An area of speculation emerges: What if the family’s hard work had been properly remunerated all along? Could years of tragedy and strife have been avoided had the parents been paid wages and salaries great enough to accommodate the potential problems? The question becomes more pronounced in an imagined episode featuring one of the many families who work for Disney/ ABC, performing its more menial duties for paltry wages and salaries - the many janitors, commissary employees or production laborers, for instance. Learning of the struggle of these families, viewers might be compelled to inquire, “Why weren’t they just paid appropriately all along?”

The featured families’ stories are usually presented as exceptional. A chronic illness or death might afflict the family, or an unfortunate series of economic events may have beset them. But despite ABC’s packaging of the families’ predicaments as extraordinary, the tales are really quite typical. An “insert-working-class-dilemma-here” circumstance constitutes each episode’s premise: a lost job, the death of the breadwinner, a costly medical problem. The families are hard-working, but their hard work has not been properly compensated. Without a safety net, the families’ medical dilemmas or series of hardships lead to economic disasters to which the viewers are made witness. Viewers are invited to speculate how the families’ children would have developed in the terrible trouble from which they narrowly escape. The rampant success of the show is testament to the universality of the families’ struggles. The impulse of selfless goodwill that brings millions to the show each week likely mingles with the personal wish that such fortune would find the viewer who, too, feels improperly handled by the economy.

Perhaps it is the great and growing distance from these cultural values that draws us to that flashing box in our living rooms. Maybe this is how vast, modern communities collectively dream. Our most valuable goals are mediated by forces and factions we rarely see. A healthy self-image is something to be purchased; economic equity is a gift from corporate controllers; democracy is a vision cast by autocrats.

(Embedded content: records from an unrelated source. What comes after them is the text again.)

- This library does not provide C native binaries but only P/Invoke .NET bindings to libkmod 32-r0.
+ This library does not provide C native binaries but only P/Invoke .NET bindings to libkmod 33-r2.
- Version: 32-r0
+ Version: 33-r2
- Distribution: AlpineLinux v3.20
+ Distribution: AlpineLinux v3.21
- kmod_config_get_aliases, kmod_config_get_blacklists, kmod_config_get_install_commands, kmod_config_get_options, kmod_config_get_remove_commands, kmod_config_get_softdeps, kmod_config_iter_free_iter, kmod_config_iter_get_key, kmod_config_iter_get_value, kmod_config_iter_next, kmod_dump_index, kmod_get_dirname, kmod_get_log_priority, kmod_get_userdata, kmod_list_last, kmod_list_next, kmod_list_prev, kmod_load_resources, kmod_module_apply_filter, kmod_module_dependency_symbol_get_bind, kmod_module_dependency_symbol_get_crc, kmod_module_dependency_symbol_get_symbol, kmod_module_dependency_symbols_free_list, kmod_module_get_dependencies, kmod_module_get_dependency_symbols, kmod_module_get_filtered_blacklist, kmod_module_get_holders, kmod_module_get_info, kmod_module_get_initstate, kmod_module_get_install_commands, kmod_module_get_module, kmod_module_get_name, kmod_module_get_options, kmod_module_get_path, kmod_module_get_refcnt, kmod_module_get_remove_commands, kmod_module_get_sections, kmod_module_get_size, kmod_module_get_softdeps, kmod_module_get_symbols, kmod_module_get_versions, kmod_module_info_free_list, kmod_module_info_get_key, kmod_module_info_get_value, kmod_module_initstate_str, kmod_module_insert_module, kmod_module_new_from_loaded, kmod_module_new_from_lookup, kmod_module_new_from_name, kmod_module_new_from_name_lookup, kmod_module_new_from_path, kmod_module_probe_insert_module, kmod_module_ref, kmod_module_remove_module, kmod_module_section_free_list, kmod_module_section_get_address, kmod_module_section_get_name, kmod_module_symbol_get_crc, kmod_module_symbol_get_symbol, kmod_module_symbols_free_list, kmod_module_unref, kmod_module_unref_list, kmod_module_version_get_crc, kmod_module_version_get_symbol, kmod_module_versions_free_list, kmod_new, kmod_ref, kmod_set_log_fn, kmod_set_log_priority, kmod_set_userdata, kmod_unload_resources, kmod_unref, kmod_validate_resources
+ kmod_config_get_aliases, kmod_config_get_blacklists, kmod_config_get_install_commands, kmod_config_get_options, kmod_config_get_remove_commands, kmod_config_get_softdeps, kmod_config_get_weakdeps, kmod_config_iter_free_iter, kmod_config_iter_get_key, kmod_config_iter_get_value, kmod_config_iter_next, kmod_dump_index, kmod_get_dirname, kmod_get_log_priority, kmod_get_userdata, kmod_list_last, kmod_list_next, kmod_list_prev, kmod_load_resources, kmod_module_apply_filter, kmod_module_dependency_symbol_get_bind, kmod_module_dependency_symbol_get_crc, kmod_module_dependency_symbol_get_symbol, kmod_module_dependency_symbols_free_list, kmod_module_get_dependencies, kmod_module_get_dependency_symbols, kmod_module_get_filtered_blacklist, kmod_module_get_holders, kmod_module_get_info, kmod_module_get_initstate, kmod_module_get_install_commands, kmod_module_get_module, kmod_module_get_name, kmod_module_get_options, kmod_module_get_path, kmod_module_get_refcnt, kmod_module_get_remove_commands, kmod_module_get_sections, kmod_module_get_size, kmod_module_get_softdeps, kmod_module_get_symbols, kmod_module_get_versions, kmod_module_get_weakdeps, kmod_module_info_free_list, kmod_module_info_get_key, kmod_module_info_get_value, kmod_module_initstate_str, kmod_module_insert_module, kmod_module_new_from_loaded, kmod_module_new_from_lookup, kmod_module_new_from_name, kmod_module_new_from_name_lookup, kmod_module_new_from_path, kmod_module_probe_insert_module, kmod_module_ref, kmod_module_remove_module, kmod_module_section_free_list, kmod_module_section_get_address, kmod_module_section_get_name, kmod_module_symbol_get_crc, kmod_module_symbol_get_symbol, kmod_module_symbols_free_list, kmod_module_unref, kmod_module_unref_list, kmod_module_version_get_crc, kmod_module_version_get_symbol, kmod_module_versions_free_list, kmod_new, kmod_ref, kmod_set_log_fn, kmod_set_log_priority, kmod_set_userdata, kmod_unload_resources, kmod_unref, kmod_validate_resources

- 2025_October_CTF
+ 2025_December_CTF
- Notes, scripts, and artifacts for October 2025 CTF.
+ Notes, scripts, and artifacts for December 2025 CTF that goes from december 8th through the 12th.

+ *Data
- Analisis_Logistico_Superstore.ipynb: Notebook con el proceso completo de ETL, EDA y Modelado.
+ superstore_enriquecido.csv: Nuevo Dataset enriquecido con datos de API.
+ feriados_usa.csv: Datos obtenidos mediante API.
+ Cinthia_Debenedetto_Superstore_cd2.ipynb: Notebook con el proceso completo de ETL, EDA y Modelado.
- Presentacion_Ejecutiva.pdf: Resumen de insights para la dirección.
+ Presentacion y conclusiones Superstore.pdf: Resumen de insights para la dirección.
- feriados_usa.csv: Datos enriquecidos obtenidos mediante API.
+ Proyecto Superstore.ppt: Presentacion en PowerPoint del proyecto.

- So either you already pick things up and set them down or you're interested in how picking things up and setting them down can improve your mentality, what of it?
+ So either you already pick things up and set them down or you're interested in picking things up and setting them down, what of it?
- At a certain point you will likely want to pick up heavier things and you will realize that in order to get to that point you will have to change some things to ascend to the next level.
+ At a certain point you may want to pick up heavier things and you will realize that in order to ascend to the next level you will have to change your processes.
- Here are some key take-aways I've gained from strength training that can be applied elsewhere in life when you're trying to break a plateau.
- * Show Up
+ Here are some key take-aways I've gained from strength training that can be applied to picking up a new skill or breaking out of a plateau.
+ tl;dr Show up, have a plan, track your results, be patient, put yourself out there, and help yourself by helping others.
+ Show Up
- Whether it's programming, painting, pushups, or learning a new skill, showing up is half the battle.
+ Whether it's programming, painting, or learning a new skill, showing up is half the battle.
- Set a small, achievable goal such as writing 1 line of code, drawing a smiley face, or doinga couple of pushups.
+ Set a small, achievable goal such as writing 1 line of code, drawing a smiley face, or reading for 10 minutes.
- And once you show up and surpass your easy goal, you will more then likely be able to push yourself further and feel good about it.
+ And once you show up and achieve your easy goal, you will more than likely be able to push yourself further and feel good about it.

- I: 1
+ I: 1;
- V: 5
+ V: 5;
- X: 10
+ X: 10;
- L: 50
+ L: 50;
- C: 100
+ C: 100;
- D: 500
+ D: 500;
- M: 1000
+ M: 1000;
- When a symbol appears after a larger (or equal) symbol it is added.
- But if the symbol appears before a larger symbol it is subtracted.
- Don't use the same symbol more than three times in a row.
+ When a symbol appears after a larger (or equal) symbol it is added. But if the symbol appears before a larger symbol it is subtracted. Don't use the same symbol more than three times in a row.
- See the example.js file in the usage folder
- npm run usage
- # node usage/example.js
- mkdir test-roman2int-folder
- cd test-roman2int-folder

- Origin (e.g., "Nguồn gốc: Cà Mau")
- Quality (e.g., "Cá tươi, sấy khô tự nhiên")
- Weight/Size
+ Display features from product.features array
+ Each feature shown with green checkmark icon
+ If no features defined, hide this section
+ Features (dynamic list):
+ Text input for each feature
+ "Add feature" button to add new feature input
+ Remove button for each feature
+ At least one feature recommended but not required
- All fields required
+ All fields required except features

The authorities recognize that authoritarianism doesn’t sell, and they must disguise autocratic greed in the attire of democracy and goodwill. The cultural carrot dangles always out of reach, and we are led to trudge hungrily forward, always forward. The ultimate  paradox at work is that we must remain permanently unhappy to achieve happiness, for the technocrats tell us that any industry and its wider economy must keep growing. The existing modern economy necessitates chronically unhappy consumers spending evenings  on  sofas desiring something else, hanging hopes on brand names or, lately, imagining democracy and social justice in their absence. The 30-second spot for dish detergent still promises spot-free souls, but now hour-length visions of democracy and justice excite our imaginations. If there is such thrill in the illusion, what might the real thing feel like? Might we cut out the intermediaries and make reality television reality?